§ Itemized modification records
BEGIN
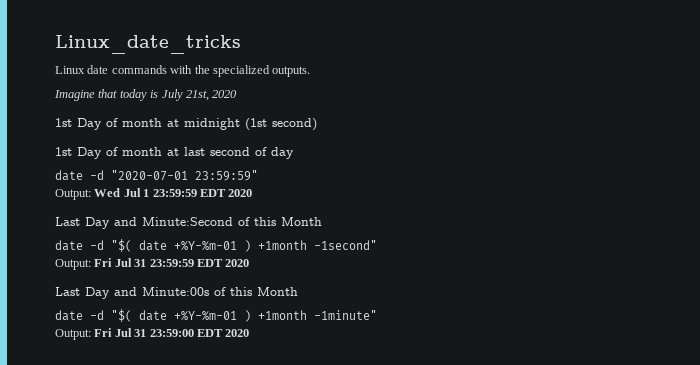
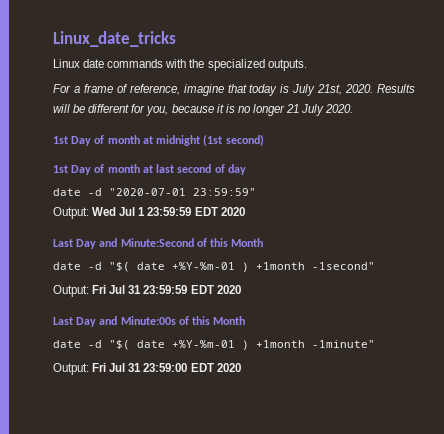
- Imagine that today is July 21st, 2020
+ For a frame of reference, imagine that today is July 21st, 2020. Results will be different for you, because it is no longer 21 July 2020.

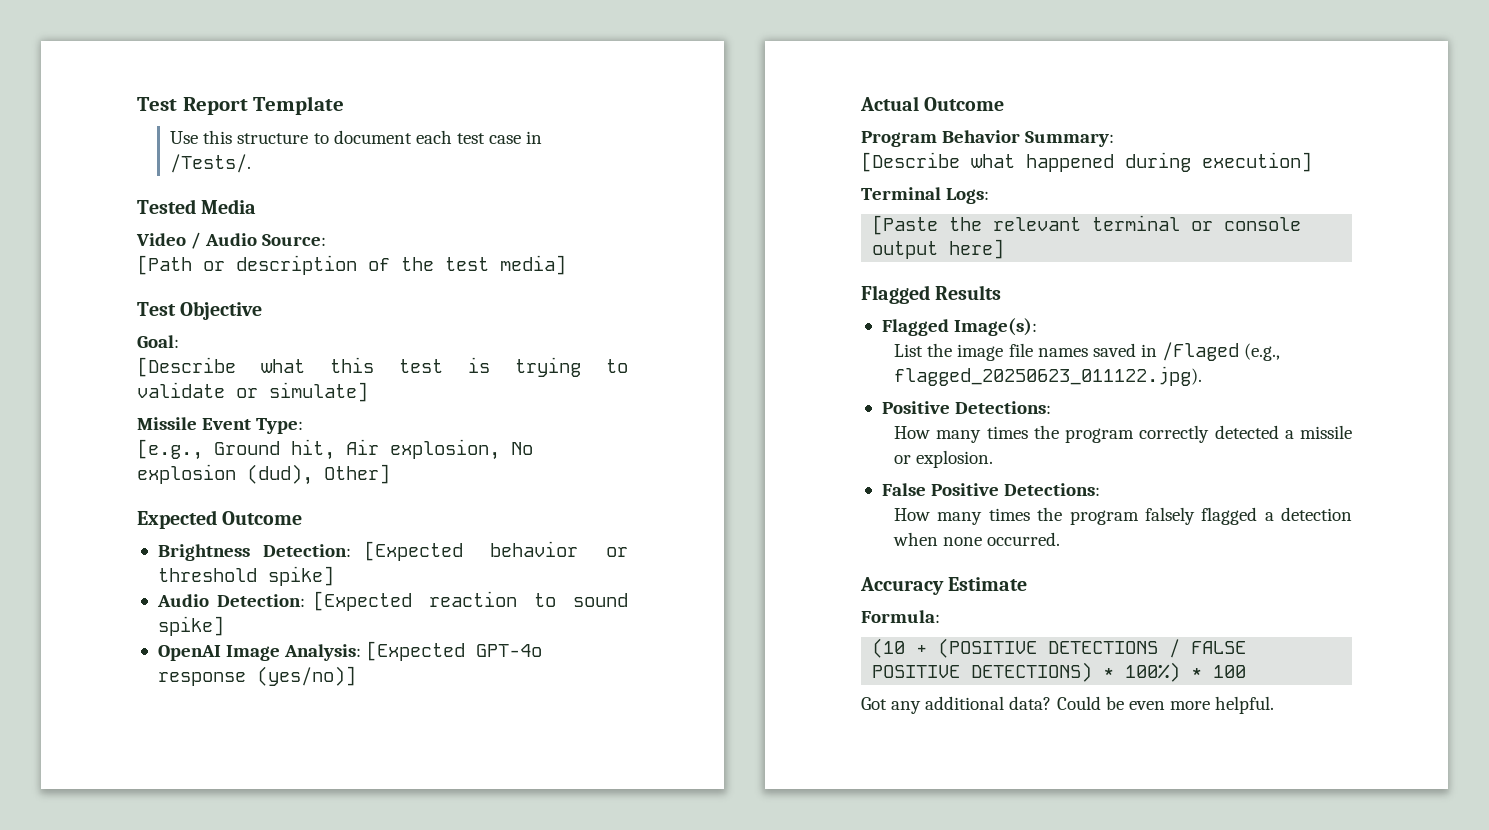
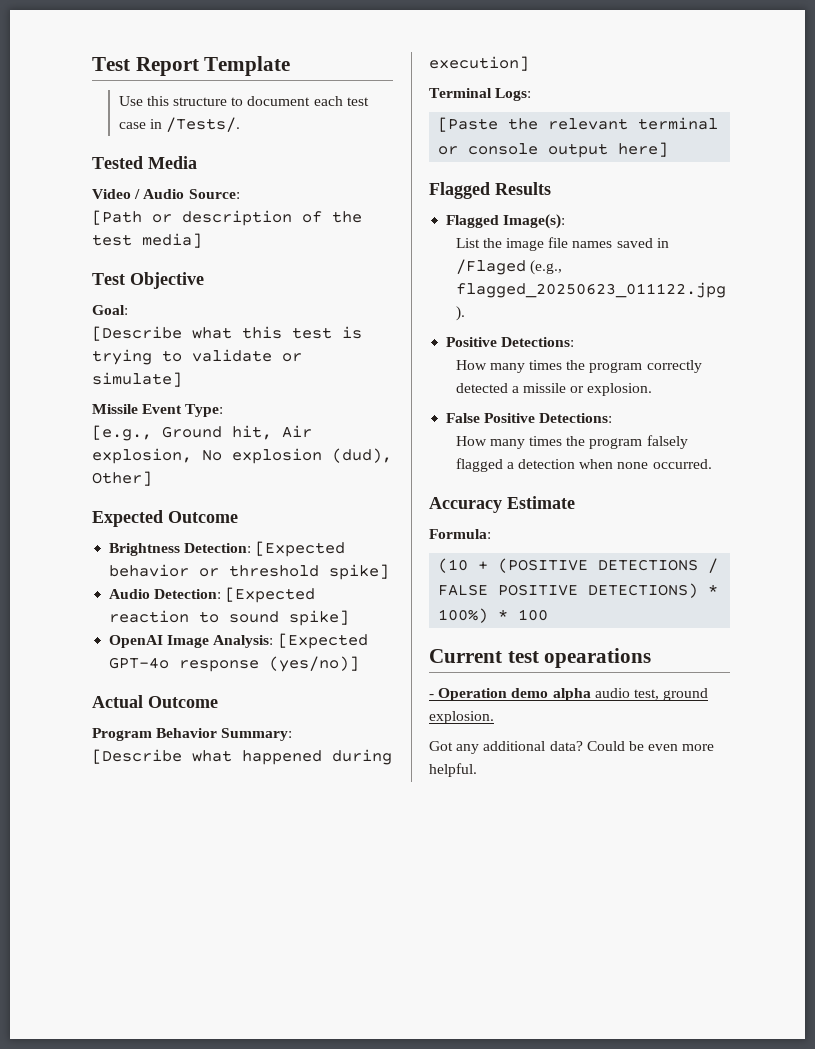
+ Current test opearations
+ - Operation demo alpha audio test, ground explosion.

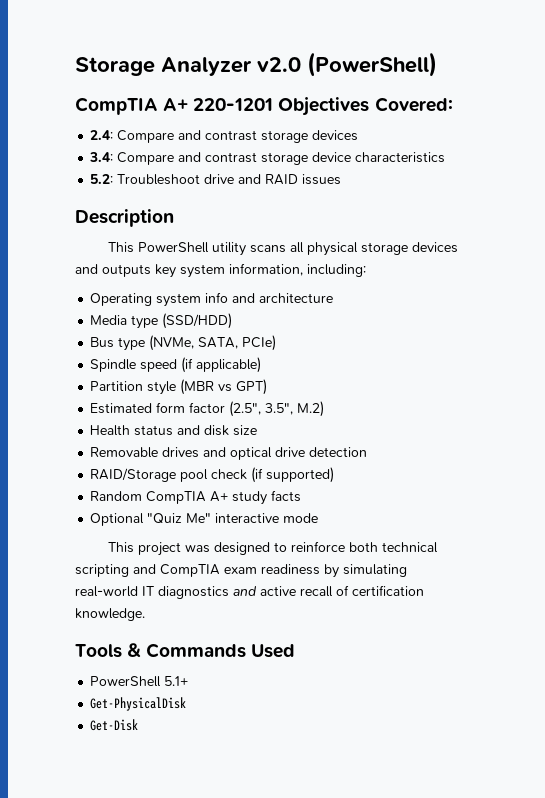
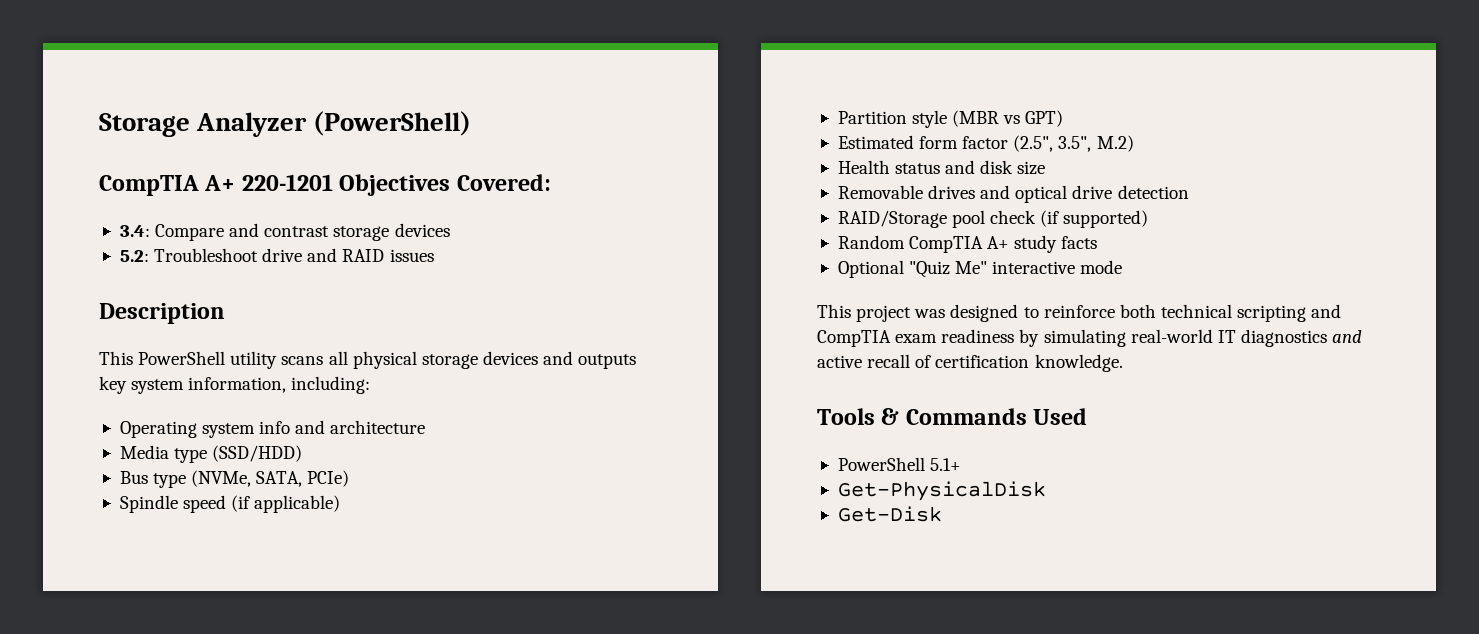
- Storage Analyzer v2.0 (PowerShell)
+ Storage Analyzer (PowerShell)
- 2.4: Compare and contrast storage devices
+ 3.4: Compare and contrast storage devices
- 3.4: Compare and contrast storage device characteristics

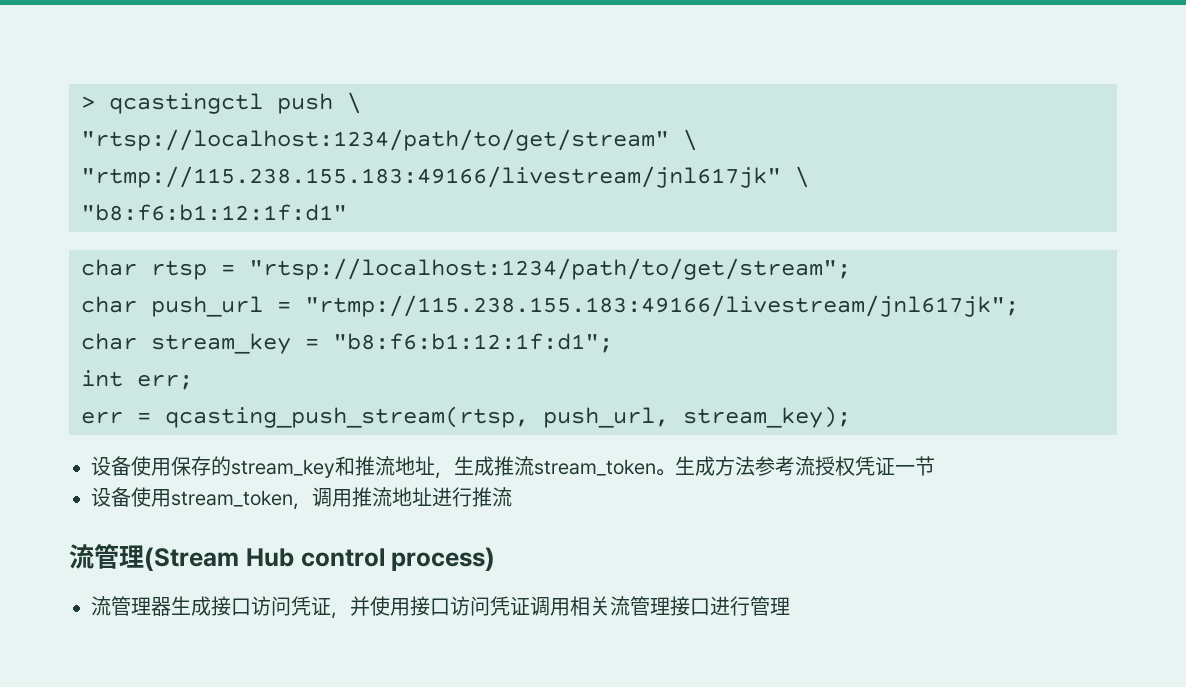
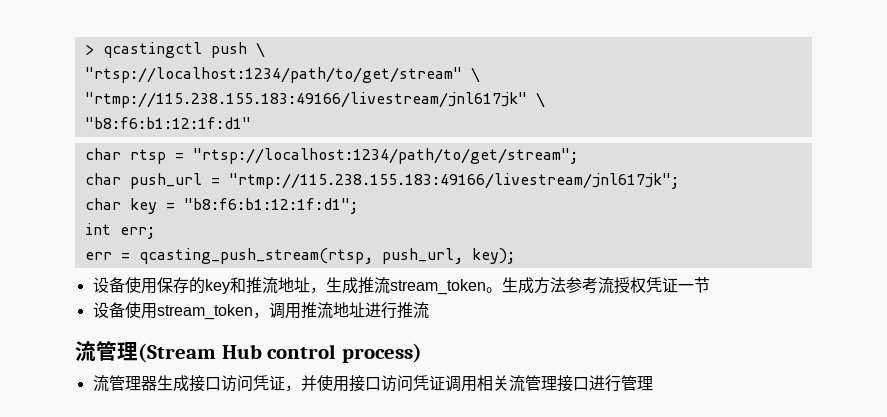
- char stream_key = "b8:f6:b1:12:1f:d1";
+ char key = "b8:f6:b1:12:1f:d1";
- err = qcasting_push_stream(rtsp, push_url, stream_key);
+ err = qcasting_push_stream(rtsp, push_url, key);
- 设备使用保存的stream_key和推流地址，生成推流stream_token。
+ 设备使用保存的key和推流地址，生成推流stream_token。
END
§ Problem to work on
Retrieve each line of the data in which the word "today" can be found.

§ Task output
- Imagine that today is July 21st, 2020
+ For a frame of reference, imagine that today is July 21st, 2020. Results will be different for you, because it is no longer 21 July 2020.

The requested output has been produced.